Osiris Therapeutics has established itself as the leader in the exciting field of stem cell medicine. Osiris currently produces and sells Osteocel for regenerating bone in orthopedic indications. Prochymal, an intravenous formulation of adult mesenchymal stem cells or MSCs is currently in Phase III clinical trials for three indications including acute and steroid refractory Graft versus Host Disease as well as Crohn's disease.
Prochymal has been granted fast track status by FDA for all three of these indications. FDA established the Fast Track programs to accelerate the development of drugs that show promise for treating life threatening conditions. Prochymal has also been granted Orphan Drug status by both FDA and EMEA. Orphan Drug designation provides incentives to companies that develop drugs for underserved patient populations.
Osiris has also partnered with Genzyme Corporation to develop Prochymal as a medical counter measure to nuclear terrorism and was recently awarded a contract by the Department of Defense fully valued at $224.7 million to develop and stockpile Prochymal for Acute Radiation Syndrome.
The company's pipeline of other internally developed biologic drug candidates currently in human clinical trials include Chondrogen for arthritis in the knee as well as Phase II programs evaluating MSCs for acute MI in type 1 diabetes. Osiris has developed an extensive intellectual property portfolio to protect the company's technology including 47 US and 253 foreign owned or licensed patents.
Now to our update. To start out let me say that I am very pleased with the exceptional progress Osiris has made since the first of the year and believe that we are squarely on track to help Prochymal become the world's first approved stem cell therapeutics. Therefore let me begin with an update of recent activities in our clinical development programs.

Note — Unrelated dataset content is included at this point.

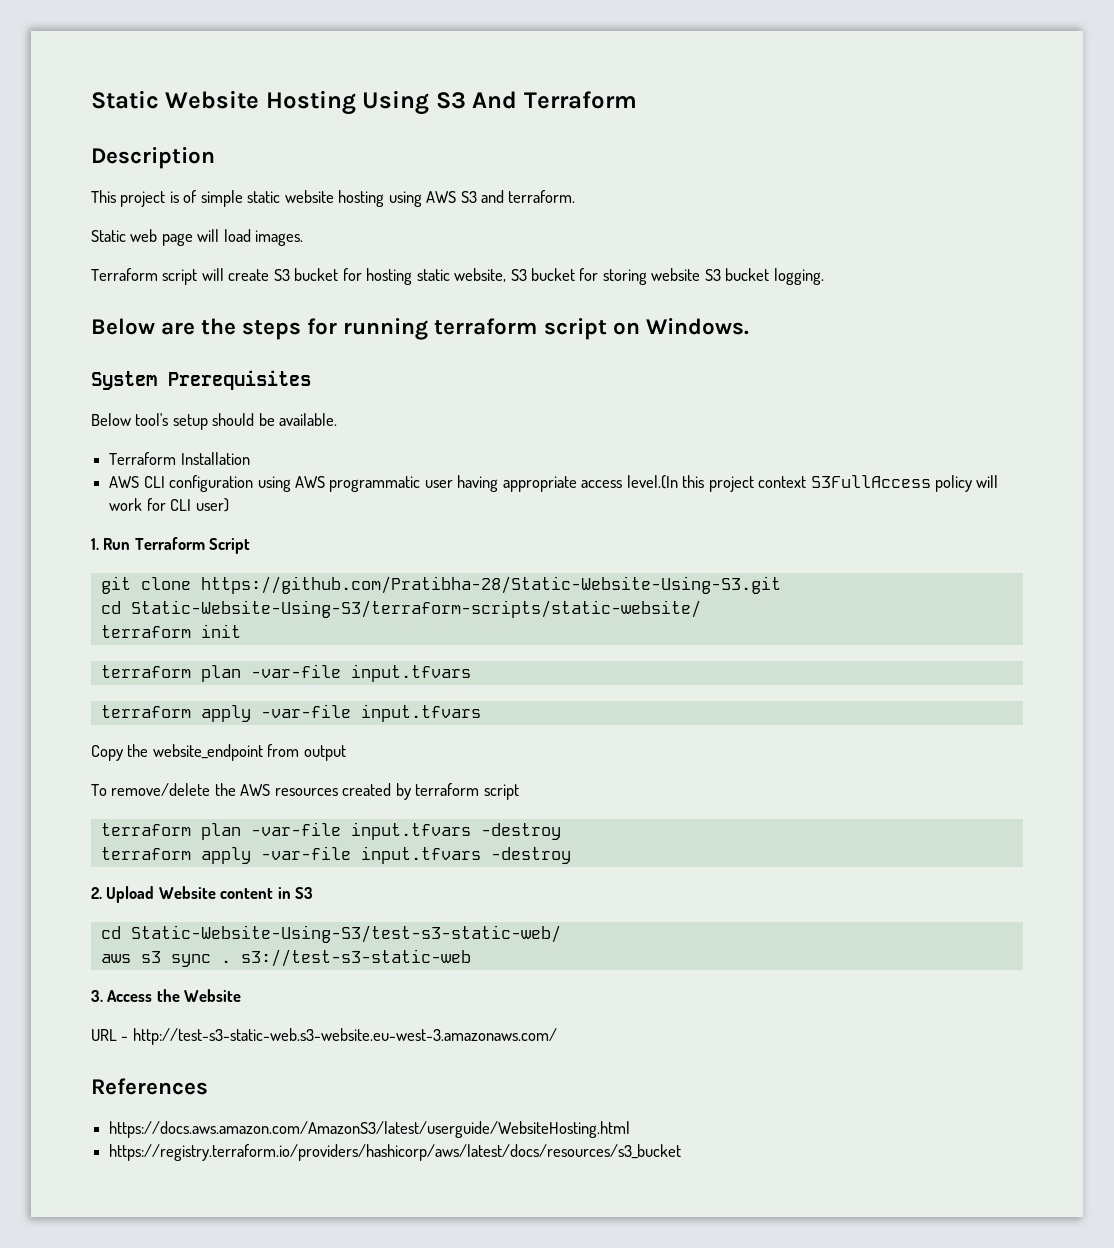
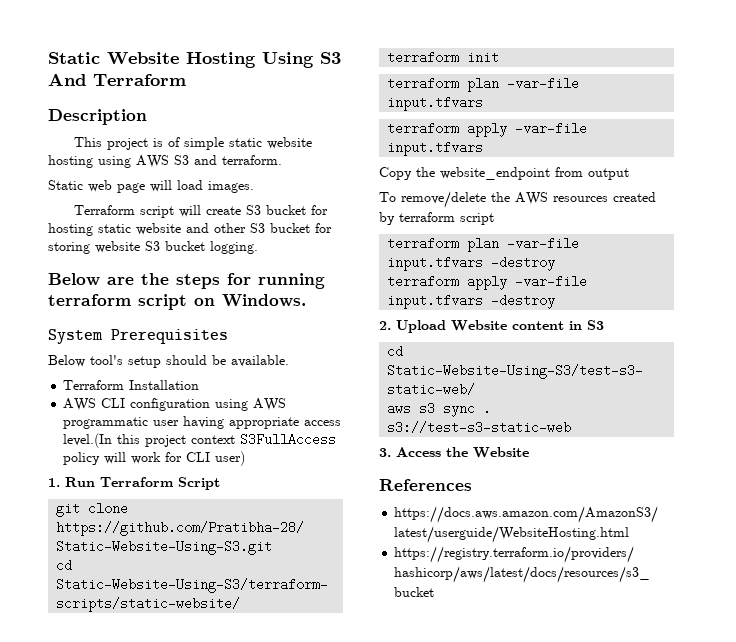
- Terraform script will create S3 bucket for hosting static website, S3 bucket for storing website S3 bucket logging.
+ Terraform script will create S3 bucket for hosting static website and other S3 bucket for storing website S3 bucket logging.
- URL - http://test-s3-static-web.s3-website.eu-west-3.amazonaws.com/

We continue to experience strong enrollment in our ongoing Phase III clinical trials. Let me start with our lead indication for Prochymal steroid refractory Graft versus Host Disease or GvHD. This trial has 77 sites worldwide which are active and treating patients with this life threatening disease. During the quarter, we did not experience a significant drop in enrollment as we thought we might have due to the addition of our Phase III trial evaluating Prochymal as a first line agent for GvHD.

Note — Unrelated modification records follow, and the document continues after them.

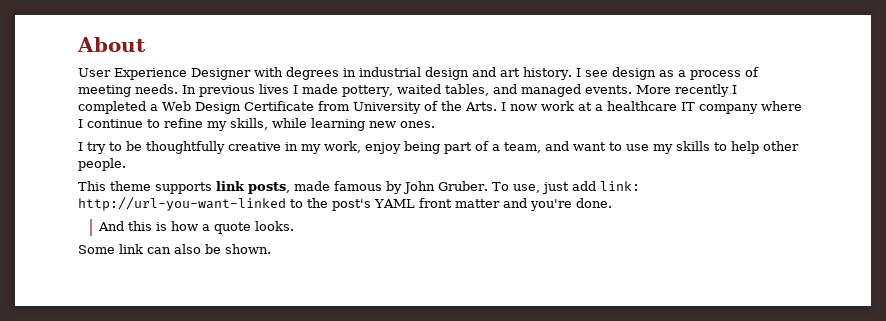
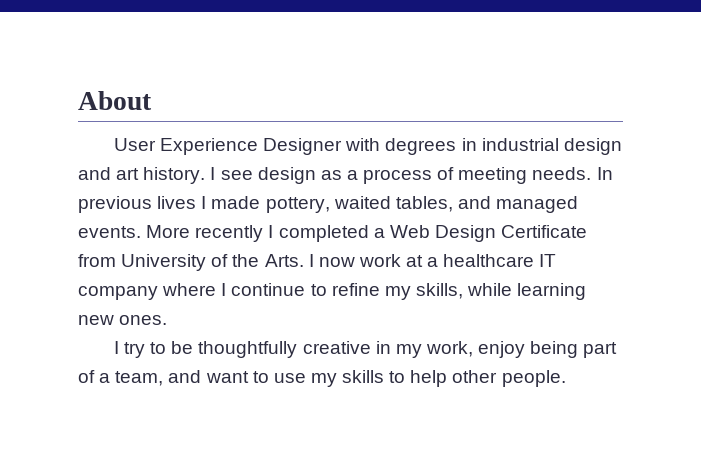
- This theme supports link posts, made famous by John Gruber. To use, just add link: http://url-you-want-linked to the post's YAML front matter and you're done.
- And this is how a quote looks.
- Some link can also be shown.

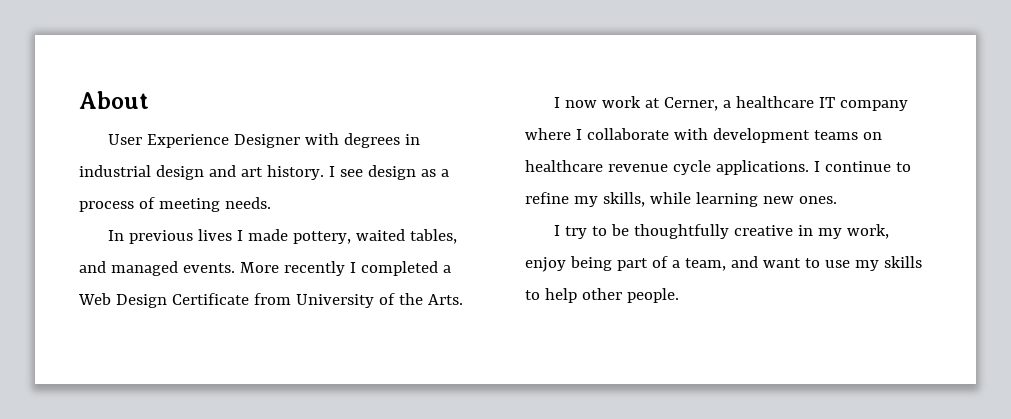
- I see design as a process of meeting needs. In previous lives I made pottery, waited tables, and managed events.
+ I see design as a process of meeting needs.
+ In previous lives I made pottery, waited tables, and managed events.
- More recently I completed a Web Design Certificate from University of the Arts. I now work at a healthcare IT company where I continue to refine my skills, while learning new ones.
+ More recently I completed a Web Design Certificate from University of the Arts.
+ I now work at Cerner, a healthcare IT company where I collaborate with development teams on healthcare revenue cycle applications. I continue to refine my skills, while learning new ones.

Instead it appears that the few trials are having a more synergistic effect on one another with both programs working together to increase the level of awareness among clinicians about Prochymal. Although the rarity of the disease often leads to sporadic enrollment that prevents us from giving a precise estimate of trial completion, we do now believe that the end is clearly insight for this landmark trial.
We are excited to announce that Osiris has been given clearance by the United States Food and Drug Administration to initiate an expanded access treatment program for Prochymal making the investigational product available to children with life threatening GvHD. So while we complete enrollment and diligently work towards registration of Prochymal for GvHD, we will be able to offer treatment to more children faster through this important program.
The Expanded Access Program was created in a joint effort by FDA and Congress to make promising new drugs more widely available to desperately ill patients. FDA Expanded Access Treatment Programs allow for investigational drugs for life threatening diseases can be made available to patients under certain circumstances during evaluation in late stage clinical trials. To obtain this special status, FDA must determine that the available scientific evidence taken as a whole demonstrates the drug maybe effective or does not pose significant safety risks. Under the program we will be able to treat children two months to 17 years of age inclusive who have GvHD that is not responsive to steroid therapy.
We are excited about this new development and believe it illustrates beautifully the purpose and importance of the Osiris mission. Our Phase III program for the treatment of moderate to severe Crohn's disease that is not responsive to biologic therapy also continues to enroll very well. We now have 55 sites active in the United States and Canada. Trial operations are progressing smoothly and we continue to receive positive feedback from our investigators about the trial and the need for an effective therapy for these patients.